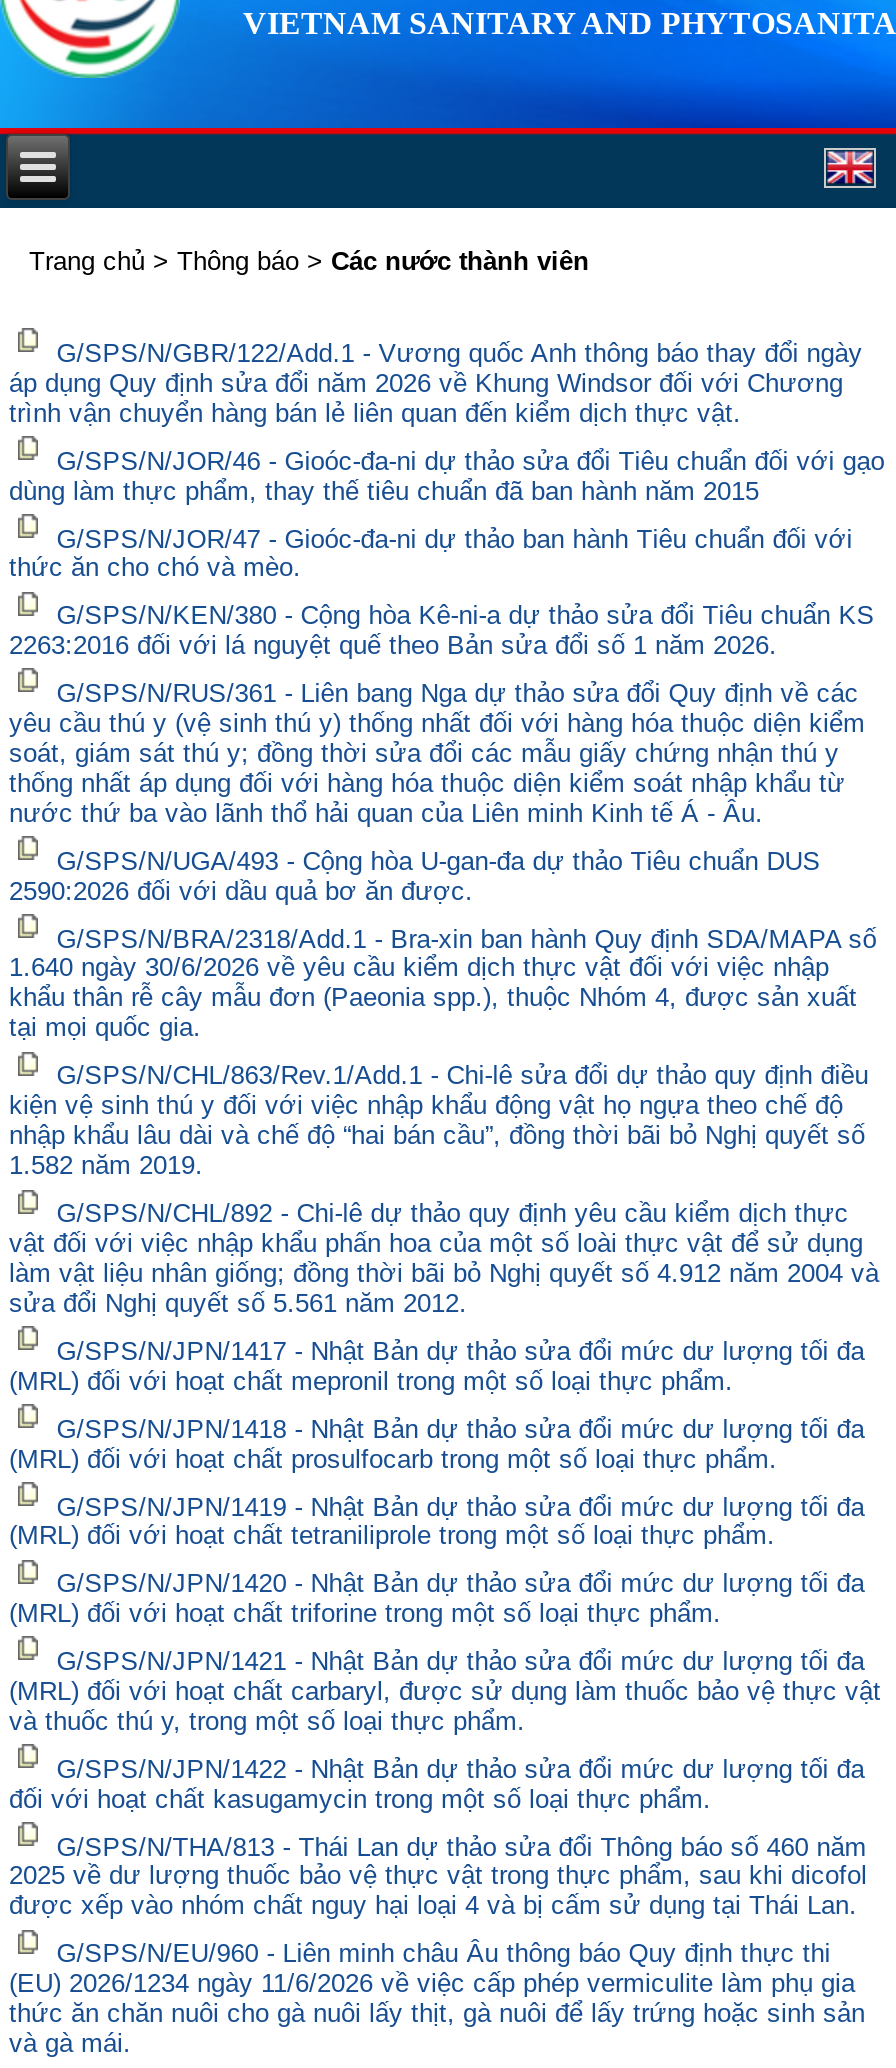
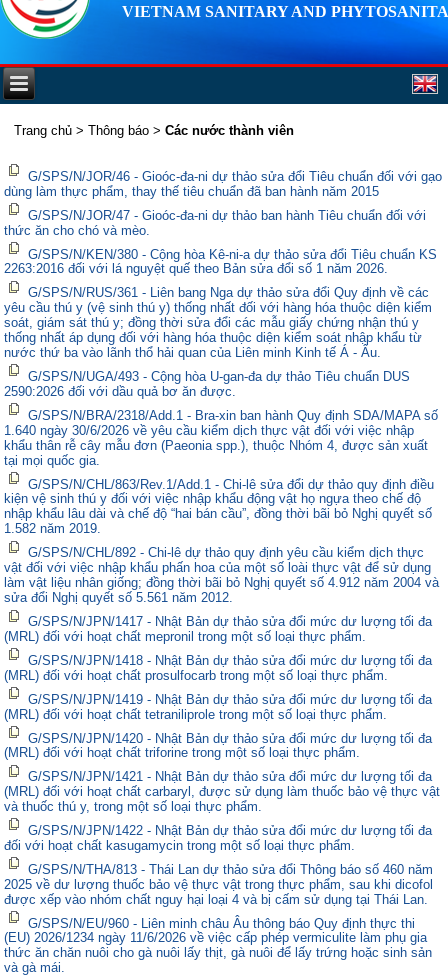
- G/SPS/N/GBR/122/Add.1 - Vương quốc Anh thông báo thay đổi ngày
- áp dụng Quy định sửa đổi năm 2026 về Khung Windsor đối với Chương
- trình vận chuyển hàng bán lẻ liên quan đến kiểm dịch thực vật.
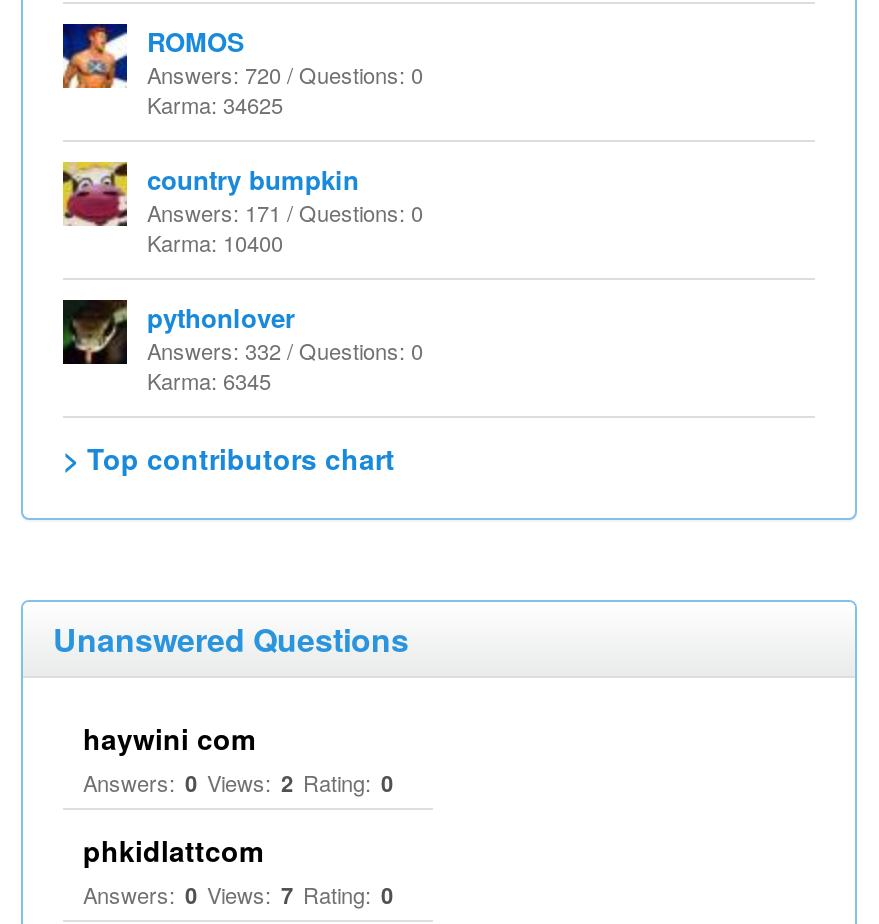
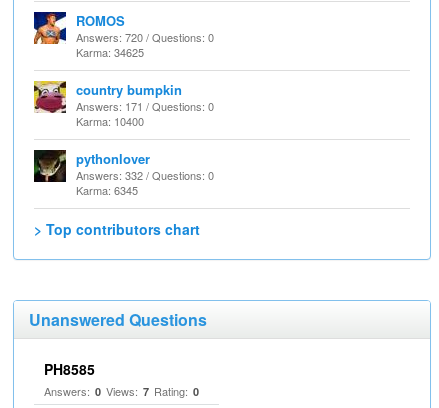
- haywini com
- Answers: 0 Views: 2 Rating: 0
- phkidlattcom
+ PH8585
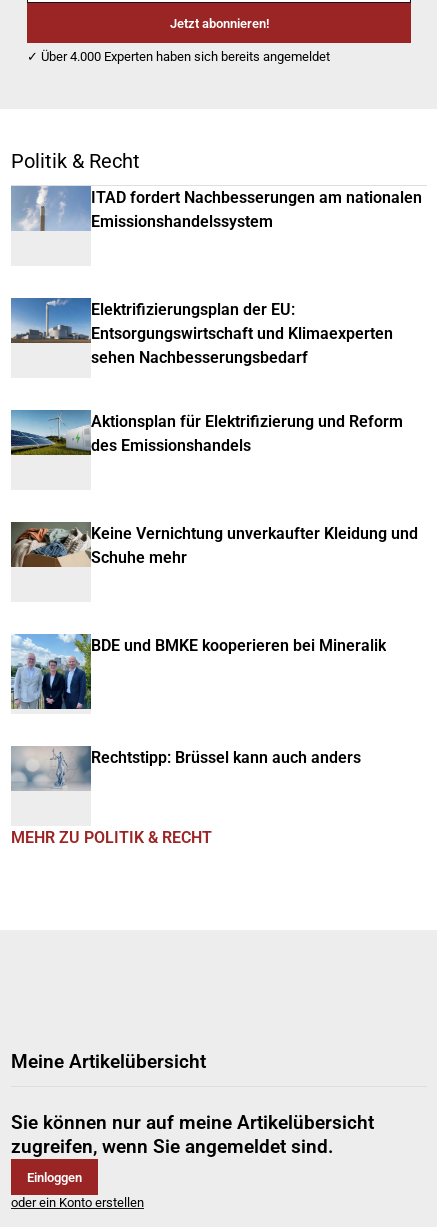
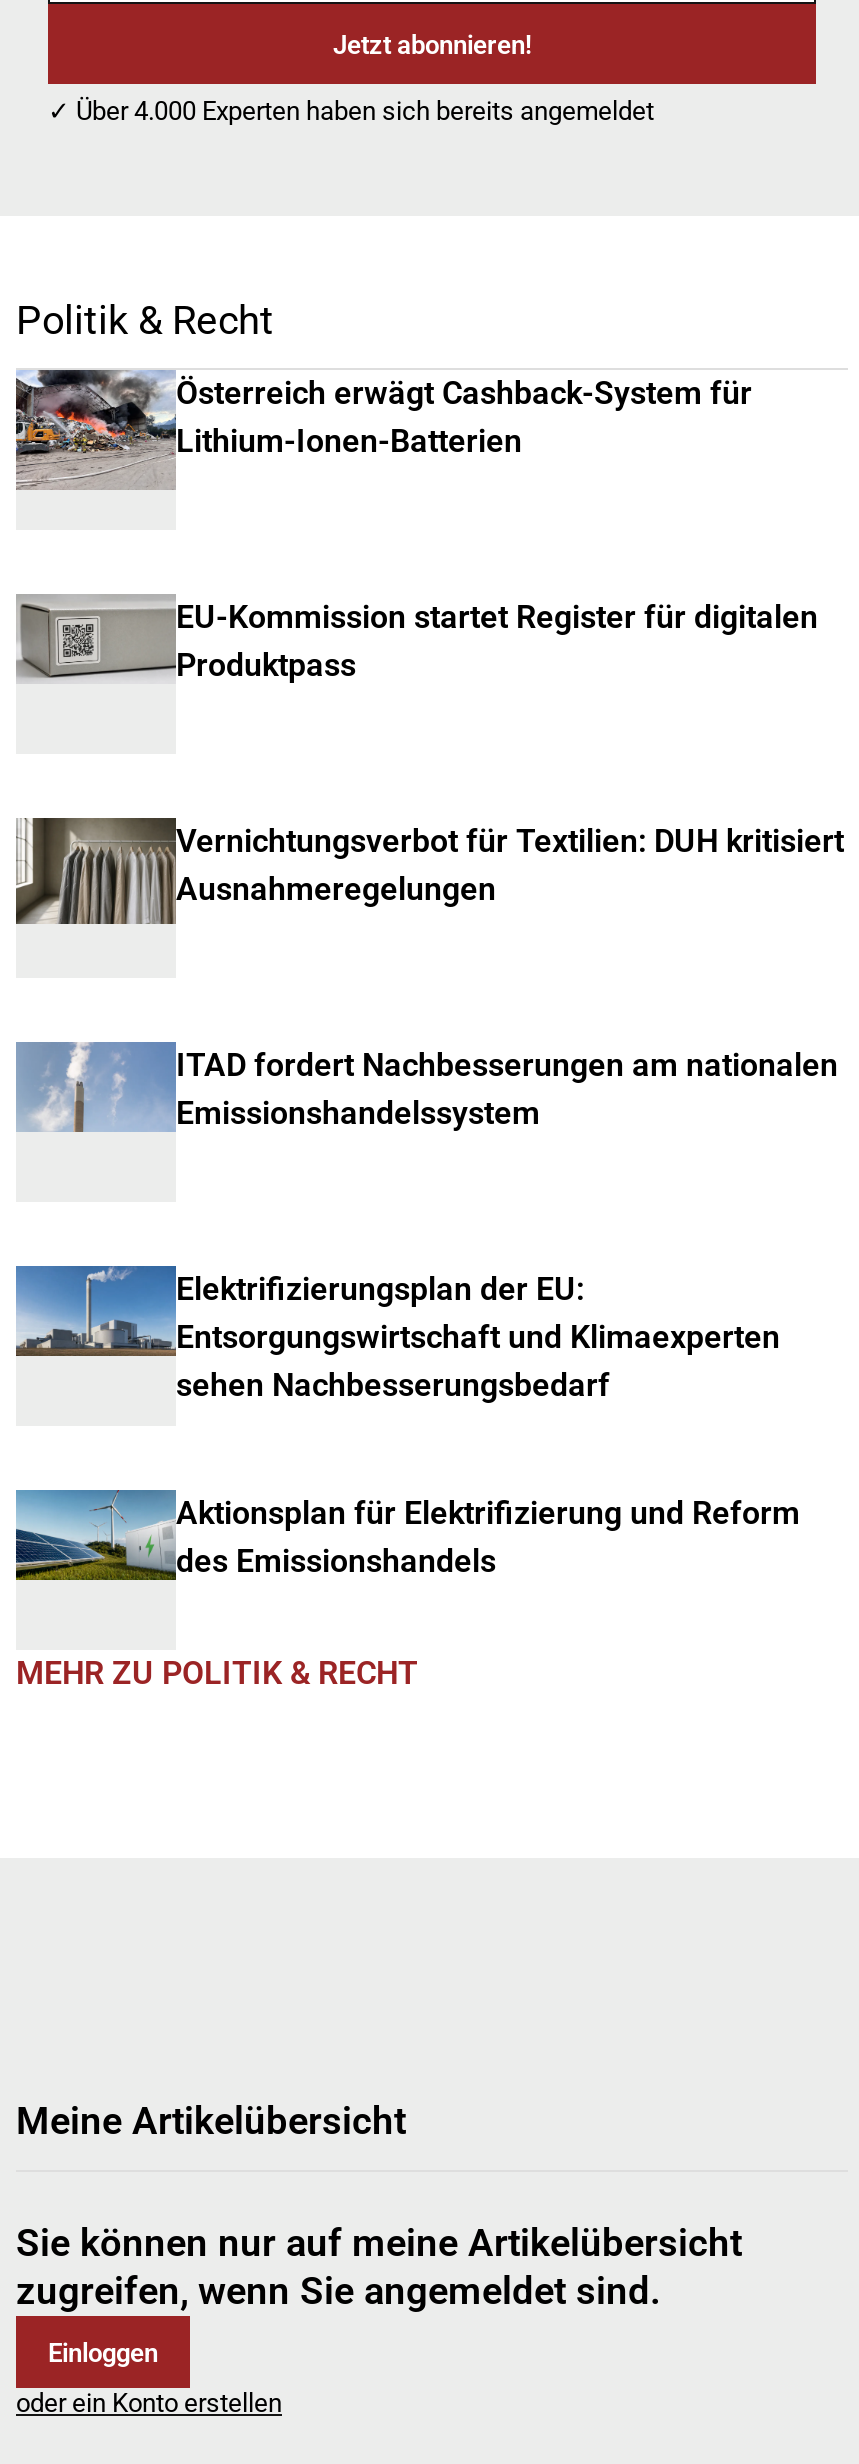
+ [image]
+ Österreich erwägt Cashback-System für
+ Lithium-Ionen-Batterien

+ [image]
+ Vernichtungsverbot für Textilien: DUH kritisiert
+ Ausnahmeregelungen

+ [image]
+ EU-Kommission startet Register für digitalen
+ Produktpass

moved down: [image] | ITAD fordert Nachbesserungen am nationalen | Emissionshandelssystem | Elektrifizierungsplan der EU: | Entsorgungswirtschaft und Klimaexperten | sehen Nachbesserungsbedarf | Aktionsplan für Elektrifizierung und Reform | des Emissionshandels

- [image]
- Keine Vernichtung unverkaufter Kleidung und
- Schuhe mehr

- [image]
- BDE und BMKE kooperieren bei Mineralik

- [image]
- Rechtstipp: Brüssel kann auch anders
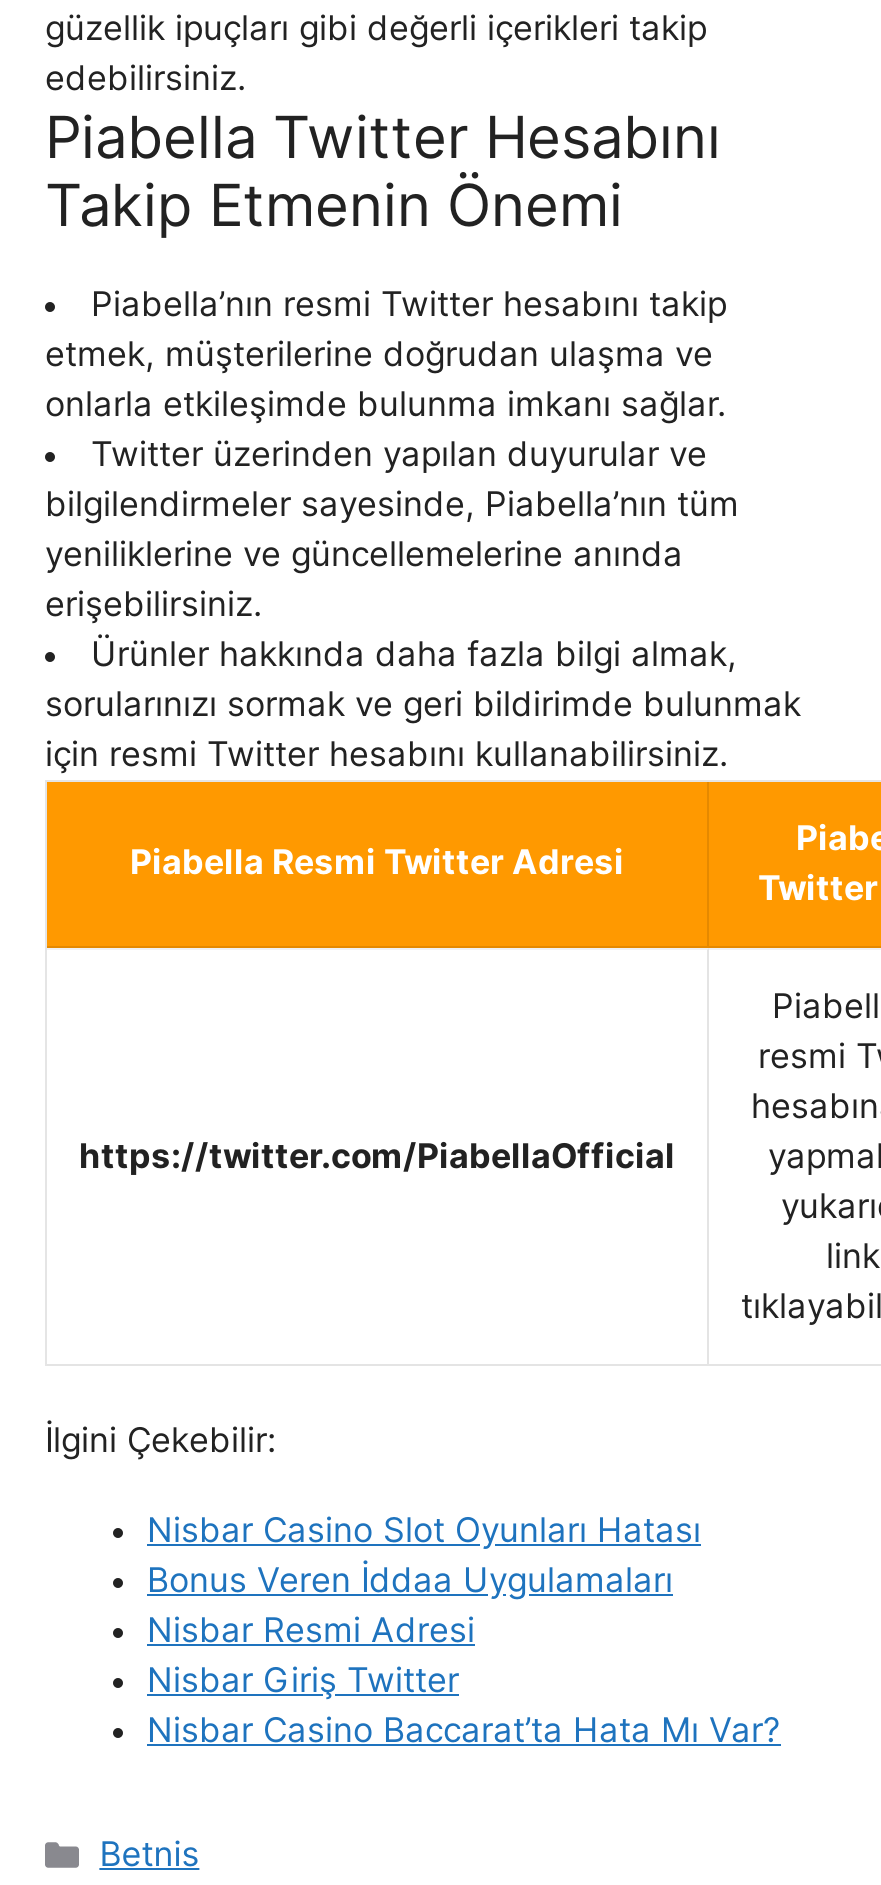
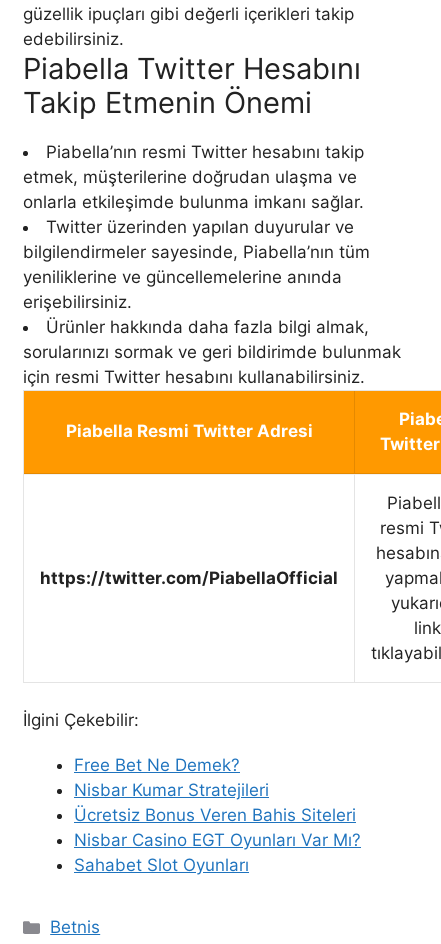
- Nisbar Casino Slot Oyunları Hatası
- Bonus Veren İddaa Uygulamaları
- Nisbar Resmi Adresi
- Nisbar Giriş Twitter
- Nisbar Casino Baccarat’ta Hata Mı Var?
+ Free Bet Ne Demek?
+ Nisbar Kumar Stratejileri
+ Ücretsiz Bonus Veren Bahis Siteleri
+ Nisbar Casino EGT Oyunları Var Mı?
+ Sahabet Slot Oyunları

- Work request -
For this exercise, give the listing again exactly as written, with the pictures omitted.

- Answer to the exercise -
- G/SPS/N/GBR/122/Add.1 - Vương quốc Anh thông báo thay đổi ngày
- áp dụng Quy định sửa đổi năm 2026 về Khung Windsor đối với Chương
- trình vận chuyển hàng bán lẻ liên quan đến kiểm dịch thực vật.
- haywini com
- Answers: 0 Views: 2 Rating: 0
- phkidlattcom
+ PH8585
+ [image]
+ Österreich erwägt Cashback-System für
+ Lithium-Ionen-Batterien

+ [image]
+ Vernichtungsverbot für Textilien: DUH kritisiert
+ Ausnahmeregelungen

+ [image]
+ EU-Kommission startet Register für digitalen
+ Produktpass

moved down: [image] | ITAD fordert Nachbesserungen am nationalen | Emissionshandelssystem | Elektrifizierungsplan der EU: | Entsorgungswirtschaft und Klimaexperten | sehen Nachbesserungsbedarf | Aktionsplan für Elektrifizierung und Reform | des Emissionshandels

- [image]
- Keine Vernichtung unverkaufter Kleidung und
- Schuhe mehr

- [image]
- BDE und BMKE kooperieren bei Mineralik

- [image]
- Rechtstipp: Brüssel kann auch anders
- Nisbar Casino Slot Oyunları Hatası
- Bonus Veren İddaa Uygulamaları
- Nisbar Resmi Adresi
- Nisbar Giriş Twitter
- Nisbar Casino Baccarat’ta Hata Mı Var?
+ Free Bet Ne Demek?
+ Nisbar Kumar Stratejileri
+ Ücretsiz Bonus Veren Bahis Siteleri
+ Nisbar Casino EGT Oyunları Var Mı?
+ Sahabet Slot Oyunları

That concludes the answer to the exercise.